Children in Africa are among the most at risk of the impacts of climate change but are woefully neglected by the key climate financing flows required to help them adapt, survive and respond to the climate crisis, this report shows.

Children in 48 out of 49 African countries assessed are categorised as at high or extremely high risk of the impacts of climate change, the report Time to Act: African children in the climate change spotlight, published by the United Nations Children's Fund (UNICEF) in September 2023, states. 

The analysis assesses countries based on children’s exposure to climate and environmental shocks, such as cyclones and heatwaves, as well as their vulnerability to those shocks, based on their access to essential services.

Children living in the Central African Republic, Chad, Nigeria, Guinea, Somalia and Guinea-Bissau are the most at risk.

In response to this increased risk to children, the report examines how multilateral climate funds (MCF) are targeting their resources. Just 2.4 per cent of this key global climate funding can be classified as supporting child-responsive activities, with an average value of a mere USD 71 million per year. If the target group is increased to include youth, the figure rises to just 6.6 per cent of total MCF spending.

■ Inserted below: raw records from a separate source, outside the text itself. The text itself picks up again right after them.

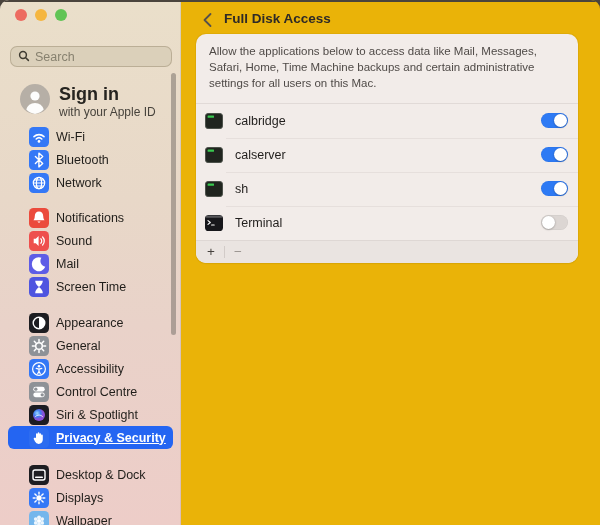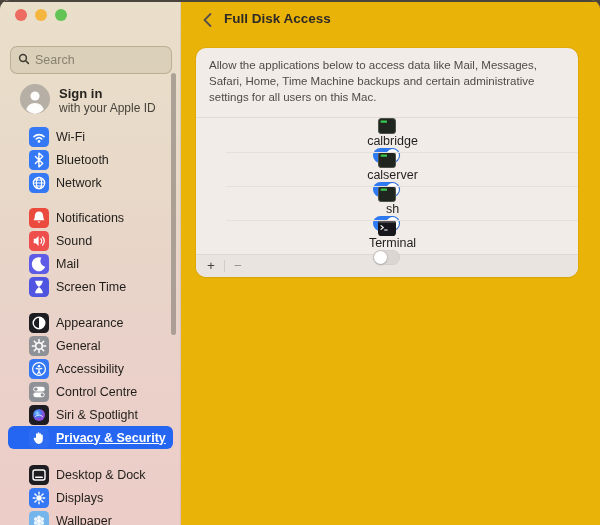--- a/index.html
+++ b/index.html
@@ -19,7 +19,7 @@
   .t-min   { left:35px; background:#f5b63f; }
   .t-zoom  { left:55px; background:#61c455; }
 
-  .search-field { position:absolute; left:10px; top:46px; width:162px; height:28px;
+  .search-field { position:absolute; left:10px; top:46px; width:162px; height:21px;
                   background:rgba(214,203,180,0.75); border:1px solid rgba(160,148,120,0.55);
                   border-radius:7px; display:flex; align-items:center; padding:0 7px; gap:5px; }
   .search-field .ph { color:#87816f; font-size:12.5px; }

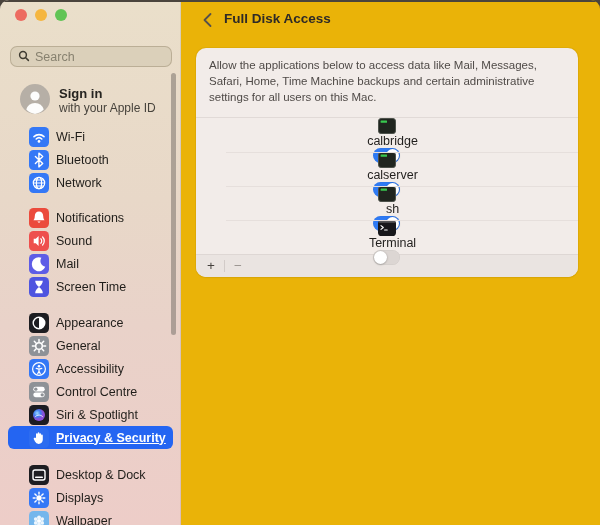--- a/index.html
+++ b/index.html
@@ -52,7 +52,7 @@
   .back-btn { position:absolute; left:18px; top:3px; width:18px; height:18px; cursor:default; }
   .page-title { position:absolute; left:43px; top:3px; font-size:13.5px; font-weight:700; color:#2e2a27; }
 
-  .card { position:absolute; left:15px; top:48px; width:382px; background:#f2ece9;
+  .card { position:absolute; left:15px; top:34px; width:382px; background:#f2ece9;
           border-radius:10px; box-shadow:0 0 0 1px rgba(0,0,0,0.045), 0 1px 2px rgba(0,0,0,0.04); }
   .card-desc { padding:10px 13px 11px; font-size:11.5px; line-height:1.38; color:#4f4a47; }
   .full-divider { height:1px; background:#e1dad7; }

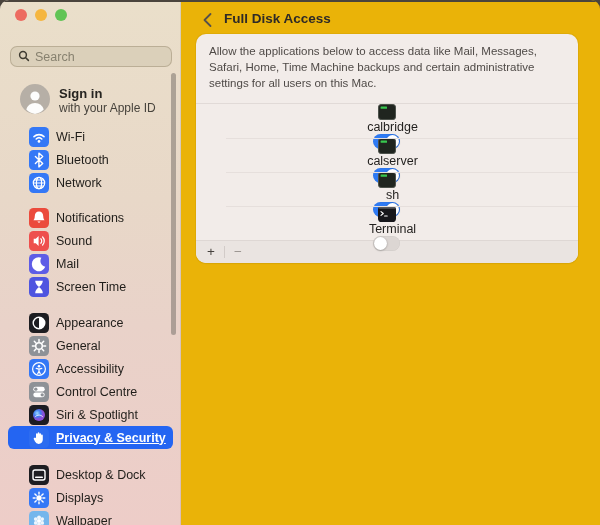--- a/index.html
+++ b/index.html
@@ -26,7 +26,7 @@
   .search-field svg { flex:0 0 auto; }
 
   .signin { position:absolute; left:20px; top:84px; display:flex; gap:9px; align-items:center; }
-  .signin-title { font-size:13px; font-weight:700; color:#262420; line-height:1.15; }
+  .signin-title { font-size:18px; font-weight:700; color:#262420; line-height:1.15; }
   .signin-sub   { font-size:12px; color:#47433c; }
 
   .scroll-thumb { position:absolute; right:4px; top:73px; width:5px; height:262px;

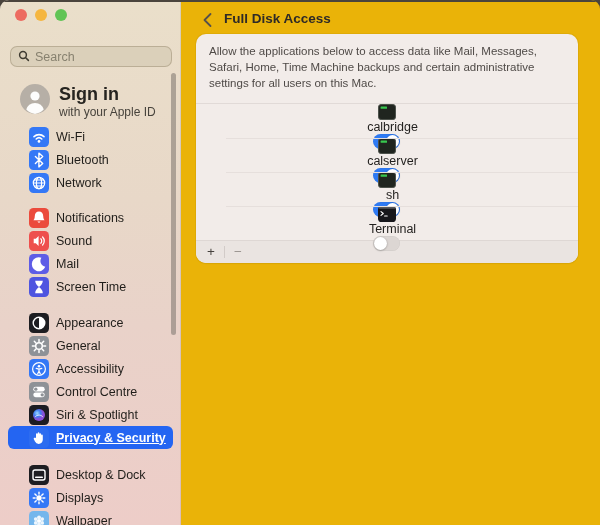--- a/index.html
+++ b/index.html
@@ -57,7 +57,7 @@
   .card-desc { padding:10px 13px 11px; font-size:11.5px; line-height:1.38; color:#4f4a47; }
   .full-divider { height:1px; background:#e1dad7; }
 
-  .app-row { position:relative; height:34px; display:flex; align-items:center; padding:0 10px 0 9px;flex-direction:column; }
+  .app-row { position:relative; height:34px; display:flex; align-items:center; padding:0 10px 0 9px; }
   .app-row + .app-row::before { content:""; position:absolute; left:30px; right:0; top:0; height:1px;
                                 background:#e6dfdc; }
   .app-icon { width:18px; height:16px; flex:0 0 auto; }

Children are more vulnerable than adults to the effects of climate and environmental shocks and stresses. They are physically less able to withstand and survive hazards such as floods, droughts, storms and heatwaves, and are physiologically more vulnerable to toxic substances such as lead and other forms of pollution.

Despite substantial progress made by virtually all countries in the provision of essential services, persistent challenges contribute to an increased vulnerability for children, including limited access to good quality health and nutrition services, a lack of safe water, sanitation and hygiene, limited access to quality education and high levels of poverty.

Worryingly, the report reveals a strong correlation between countries with poor rankings on health, nutrition, WASH services and those ranking high or extremely high on the Children’s Climate Risk Index, highlighting how vulnerable these children are to the impacts of climate change.

At the same time, children and young people are instrumental to long-term change and sustainability. Their ideas, creativity and skills need to be taken seriously and become an integral part of the solutions, including policy and financing, as the time to act is now.